DATA SUPPLIED:
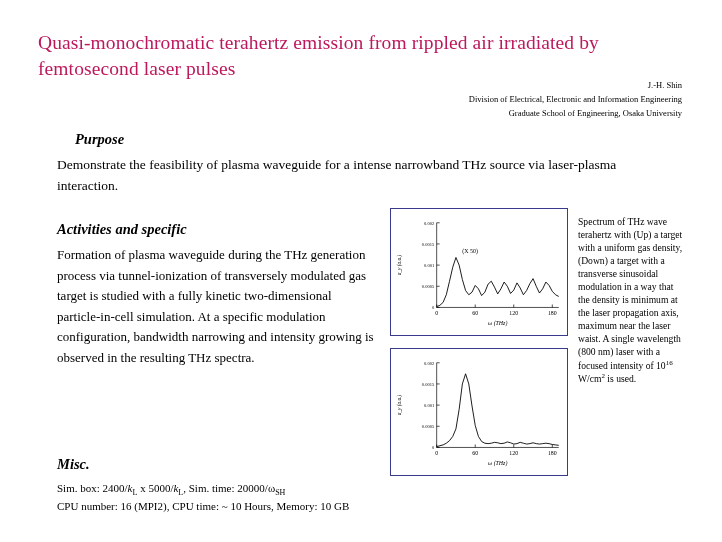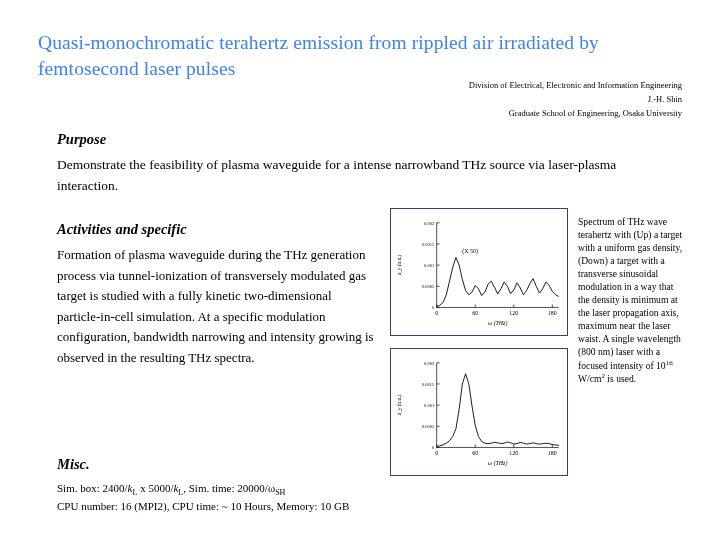--- a/index.html
+++ b/index.html
@@ -25,41 +25,41 @@
   .title-block {
     position: absolute;
     left: 38px;
     top: 30px;
     width: 600px;
   }
   .slide-title {
     font-family: "Liberation Serif", serif;
     font-size: 19.5px;
     line-height: 1.32;
-    color: #3b82f6;
+    color: #be185d;
     letter-spacing: 0.1px;
   }
   .authors {
     position: absolute;
     left: 340px;
     top: 78px;
     width: 342px;
     text-align: right;
     font-size: 8.5px;
     line-height: 1.65;
     font-family: "Liberation Serif", serif;
   }
   .section-head {
     position: absolute;
     font-weight: bold;
     font-style: italic;
     font-size: 14.5px;
     font-family: "Liberation Serif", serif;
   }
-  #purpose-head { left: 57px; top: 131px; text-align: center; }
+  #purpose-head { left: 75px; top: 131px; text-align: center; }
   #activities-head { left: 57px; top: 221px; }
   #misc-head { left: 57px; top: 456px; }
 
   .purpose-text {
     position: absolute;
     left: 57px;
     top: 155px;
     width: 600px;
     font-size: 13.5px;
     line-height: 1.55;
@@ -120,22 +120,22 @@
 </head>
 <body>
 
 <div class="slide">
 
   <div class="title-block">
     <div class="slide-title">Quasi-monochromatic terahertz emission from rippled air irradiated by femtosecond laser pulses</div>
   </div>
 
   <div class="authors">
+    <div>J.-H. Shin</div>
     <div>Division of Electrical, Electronic and Information Engineering</div>
-    <div>J.-H. Shin</div>
     <div>Graduate School of Engineering, Osaka University</div>
   </div>
 
   <div class="section-head" id="purpose-head">Purpose</div>
   <div class="purpose-text">Demonstrate the feasibility of plasma waveguide for a intense narrowband THz source via laser-plasma interaction.</div>
 
   <div class="section-head" id="activities-head">Activities and specific</div>
   <div class="activities-text">Formation of plasma waveguide during the THz generation process via tunnel-ionization of transversely modulated gas target is studied with a fully kinetic two-dimensional particle-in-cell simulation. At a specific modulation configuration, bandwidth narrowing and intensity growing is observed in the resulting THz spectra.</div>
 
   <div class="section-head" id="misc-head">Misc.</div>

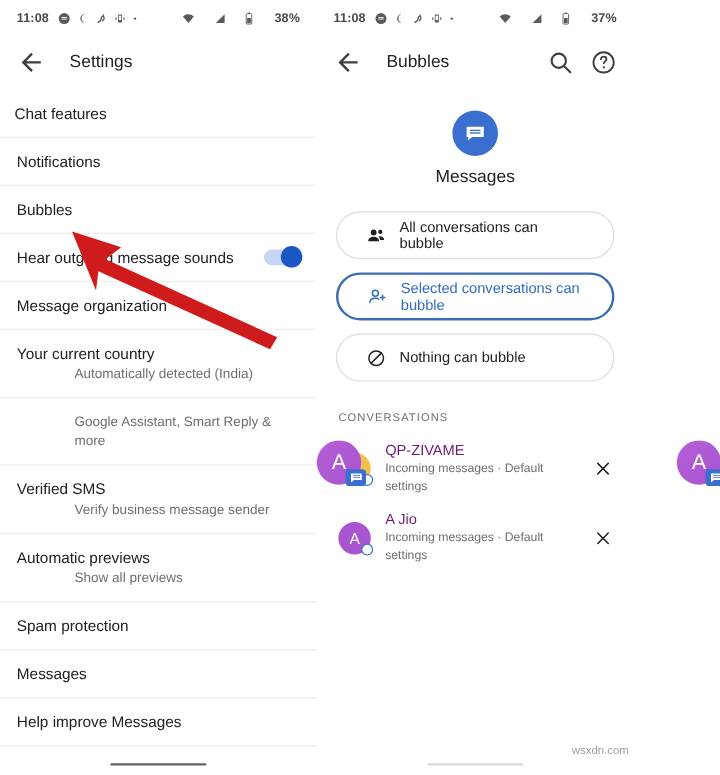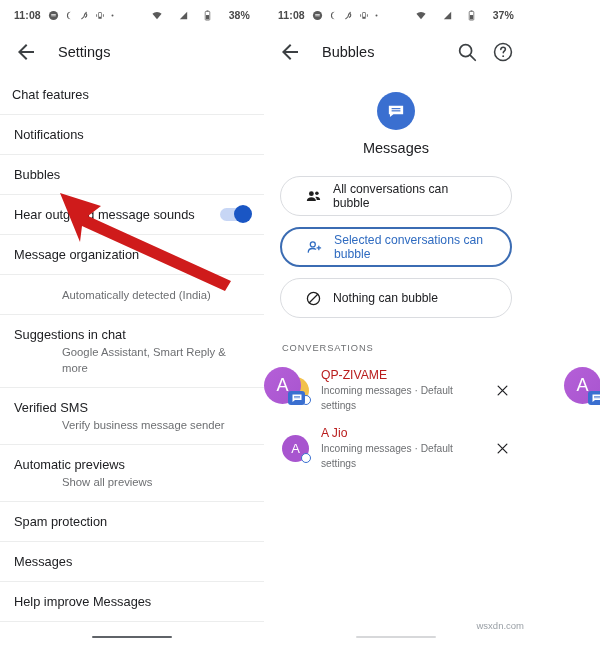--- a/index.html
+++ b/index.html
@@ -93,21 +93,21 @@
     display: flex; align-items: center; justify-content: center;
     position: relative; margin-right: 12px;
   }
   .avatar .letter { color: #fff; font-size: 13px; }
   .avatar .badge {
     position: absolute; right: -2px; bottom: -1px;
     width: 10px; height: 10px; border-radius: 50%;
     background: #fff; border: 1.6px solid #3a6fd0;
   }
   .conv-texts { flex: 1; min-width: 0; }
-  .conv-name { font-size: 12.2px; color: #b91c1c; line-height: 16px; }
+  .conv-name { font-size: 12.2px; color: #701a75; line-height: 16px; }
   .conv-sub { font-size: 10.2px; color: #6d6f72; line-height: 15px; }
   .xbtn {
     width: 24px; height: 24px; flex: none; cursor: pointer;
     display: flex; align-items: center; justify-content: center;
   }
 
   
   .chathead {
     position: absolute; width: 37px; height: 37px; border-radius: 50%;
     background: linear-gradient(135deg,#b55fd8 0%,#a855cf 100%);
@@ -228,27 +228,27 @@
       </div>
 
       <div class="row">
         <div class="texts">
           <div class="t1">Message organization</div>
         </div>
       </div>
 
       <div class="row">
         <div class="texts">
+          <div class="t1">Your current country</div>
           <div class="t2">Automatically detected (India)</div>
         </div>
       </div>
 
       <div class="row">
         <div class="texts">
-          <div class="t1">Suggestions in chat</div>
           <div class="t2">Google Assistant, Smart Reply &amp; more</div>
         </div>
       </div>
 
       <div class="row">
         <div class="texts">
           <div class="t1">Verified SMS</div>
           <div class="t2">Verify business message sender</div>
         </div>
       </div>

YOUR GOAL: Repeat the listing above word for word. Do not include the pictures.

OUTPUT:
--- a/index.html
+++ b/index.html
@@ -25,41 +25,41 @@
   .title-block {
     position: absolute;
     left: 38px;
     top: 30px;
     width: 600px;
   }
   .slide-title {
     font-family: "Liberation Serif", serif;
     font-size: 19.5px;
     line-height: 1.32;
-    color: #3b82f6;
+    color: #be185d;
     letter-spacing: 0.1px;
   }
   .authors {
     position: absolute;
     left: 340px;
     top: 78px;
     width: 342px;
     text-align: right;
     font-size: 8.5px;
     line-height: 1.65;
     font-family: "Liberation Serif", serif;
   }
   .section-head {
     position: absolute;
     font-weight: bold;
     font-style: italic;
     font-size: 14.5px;
     font-family: "Liberation Serif", serif;
   }
-  #purpose-head { left: 57px; top: 131px; text-align: center; }
+  #purpose-head { left: 75px; top: 131px; text-align: center; }
   #activities-head { left: 57px; top: 221px; }
   #misc-head { left: 57px; top: 456px; }
 
   .purpose-text {
     position: absolute;
     left: 57px;
     top: 155px;
     width: 600px;
     font-size: 13.5px;
     line-height: 1.55;
@@ -120,22 +120,22 @@
 </head>
 <body>
 
 <div class="slide">
 
   <div class="title-block">
     <div class="slide-title">Quasi-monochromatic terahertz emission from rippled air irradiated by femtosecond laser pulses</div>
   </div>
 
   <div class="authors">
+    <div>J.-H. Shin</div>
     <div>Division of Electrical, Electronic and Information Engineering</div>
-    <div>J.-H. Shin</div>
     <div>Graduate School of Engineering, Osaka University</div>
   </div>
 
   <div class="section-head" id="purpose-head">Purpose</div>
   <div class="purpose-text">Demonstrate the feasibility of plasma waveguide for a intense narrowband THz source via laser-plasma interaction.</div>
 
   <div class="section-head" id="activities-head">Activities and specific</div>
   <div class="activities-text">Formation of plasma waveguide during the THz generation process via tunnel-ionization of transversely modulated gas target is studied with a fully kinetic two-dimensional particle-in-cell simulation. At a specific modulation configuration, bandwidth narrowing and intensity growing is observed in the resulting THz spectra.</div>
 
   <div class="section-head" id="misc-head">Misc.</div>

--- a/index.html
+++ b/index.html
@@ -93,21 +93,21 @@
     display: flex; align-items: center; justify-content: center;
     position: relative; margin-right: 12px;
   }
   .avatar .letter { color: #fff; font-size: 13px; }
   .avatar .badge {
     position: absolute; right: -2px; bottom: -1px;
     width: 10px; height: 10px; border-radius: 50%;
     background: #fff; border: 1.6px solid #3a6fd0;
   }
   .conv-texts { flex: 1; min-width: 0; }
-  .conv-name { font-size: 12.2px; color: #b91c1c; line-height: 16px; }
+  .conv-name { font-size: 12.2px; color: #701a75; line-height: 16px; }
   .conv-sub { font-size: 10.2px; color: #6d6f72; line-height: 15px; }
   .xbtn {
     width: 24px; height: 24px; flex: none; cursor: pointer;
     display: flex; align-items: center; justify-content: center;
   }
 
   
   .chathead {
     position: absolute; width: 37px; height: 37px; border-radius: 50%;
     background: linear-gradient(135deg,#b55fd8 0%,#a855cf 100%);
@@ -228,27 +228,27 @@
       </div>
 
       <div class="row">
         <div class="texts">
           <div class="t1">Message organization</div>
         </div>
       </div>
 
       <div class="row">
         <div class="texts">
+          <div class="t1">Your current country</div>
           <div class="t2">Automatically detected (India)</div>
         </div>
       </div>
 
       <div class="row">
         <div class="texts">
-          <div class="t1">Suggestions in chat</div>
           <div class="t2">Google Assistant, Smart Reply &amp; more</div>
         </div>
       </div>
 
       <div class="row">
         <div class="texts">
           <div class="t1">Verified SMS</div>
           <div class="t2">Verify business message sender</div>
         </div>
       </div>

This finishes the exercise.